Records START

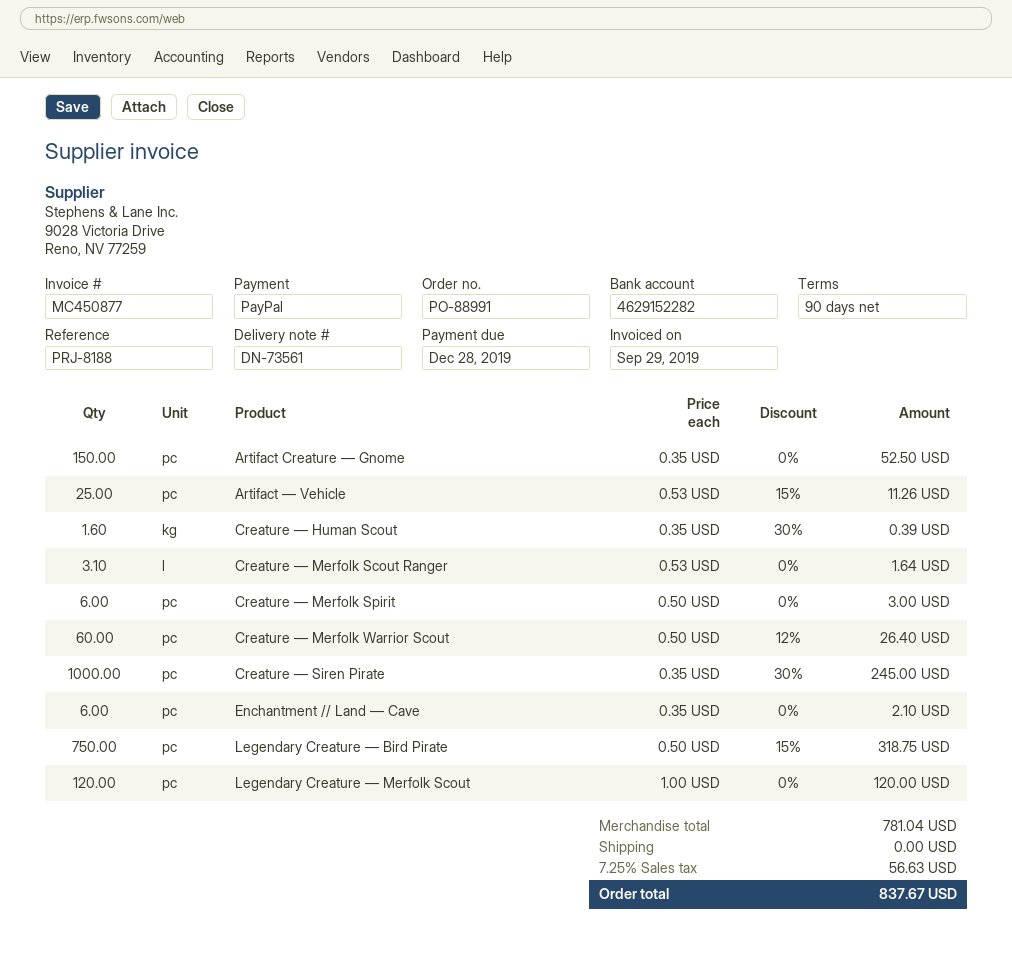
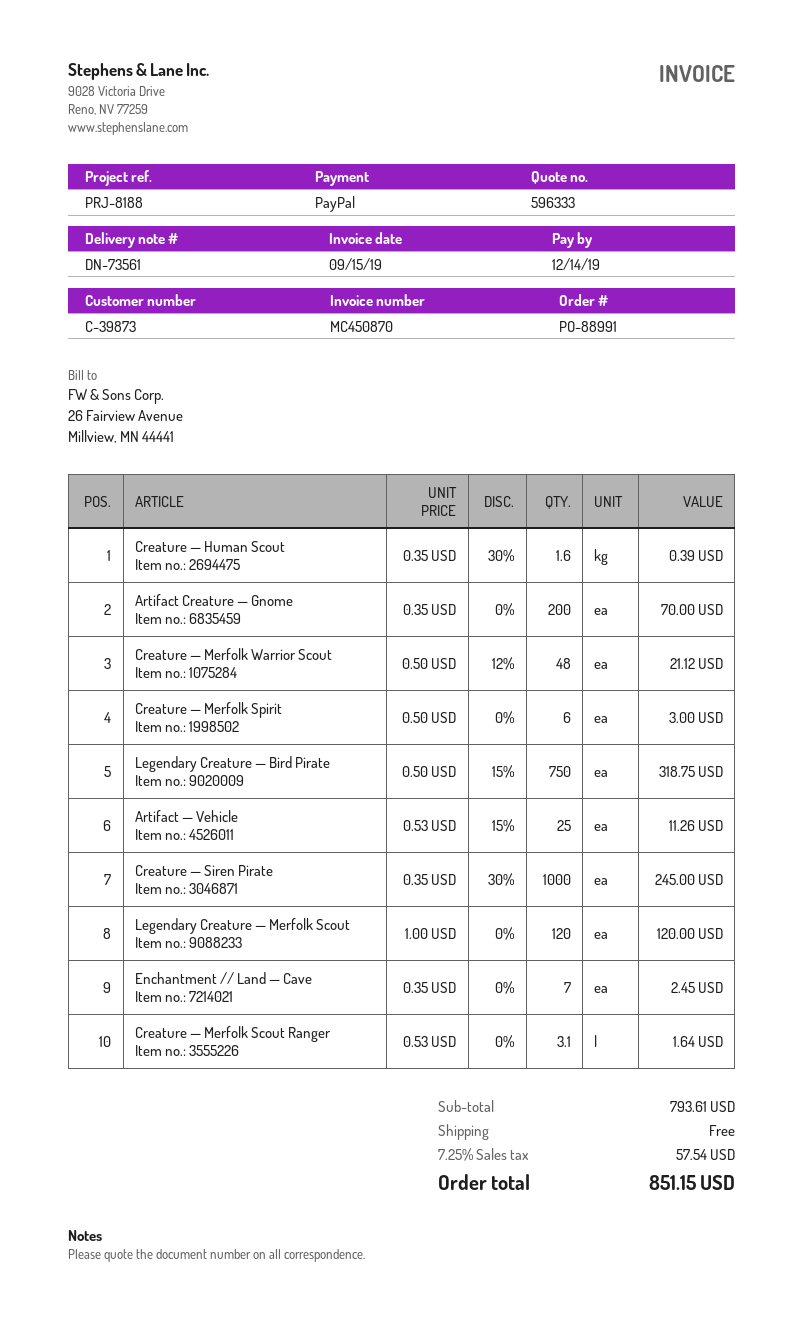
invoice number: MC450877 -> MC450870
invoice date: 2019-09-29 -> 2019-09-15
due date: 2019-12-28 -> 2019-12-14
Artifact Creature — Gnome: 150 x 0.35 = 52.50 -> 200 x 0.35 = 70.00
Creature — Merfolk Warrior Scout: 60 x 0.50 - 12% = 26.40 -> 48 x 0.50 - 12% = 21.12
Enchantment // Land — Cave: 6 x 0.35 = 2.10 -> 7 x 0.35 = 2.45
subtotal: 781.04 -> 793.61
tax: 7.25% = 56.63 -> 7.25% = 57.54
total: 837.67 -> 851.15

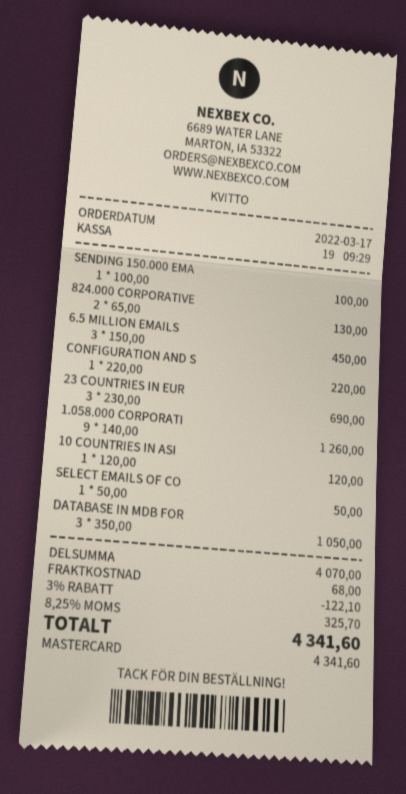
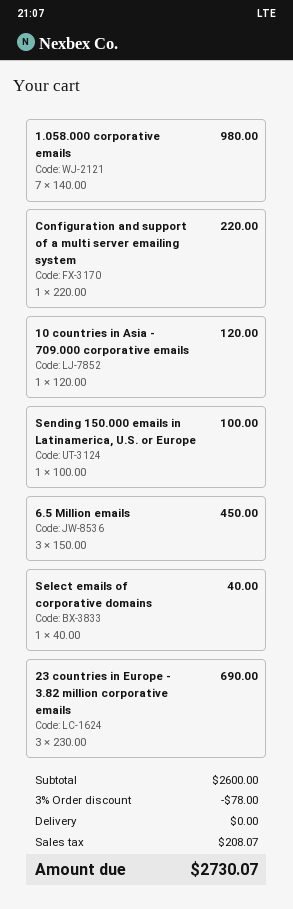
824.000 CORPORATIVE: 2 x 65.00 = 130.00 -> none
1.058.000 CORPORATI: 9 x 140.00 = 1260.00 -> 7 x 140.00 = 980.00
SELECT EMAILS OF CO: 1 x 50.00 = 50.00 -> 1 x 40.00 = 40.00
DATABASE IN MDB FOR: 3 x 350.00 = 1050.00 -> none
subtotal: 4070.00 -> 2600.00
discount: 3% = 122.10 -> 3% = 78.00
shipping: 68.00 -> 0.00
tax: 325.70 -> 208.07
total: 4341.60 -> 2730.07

Records END

Exercise directions:
Exactly repeat the lines from the line that contains "shipping: 68.00 -> 0.00" to the end of the entries, both included, and leave out all other lines.

Response to this exercise:
shipping: 68.00 -> 0.00
tax: 325.70 -> 208.07
total: 4341.60 -> 2730.07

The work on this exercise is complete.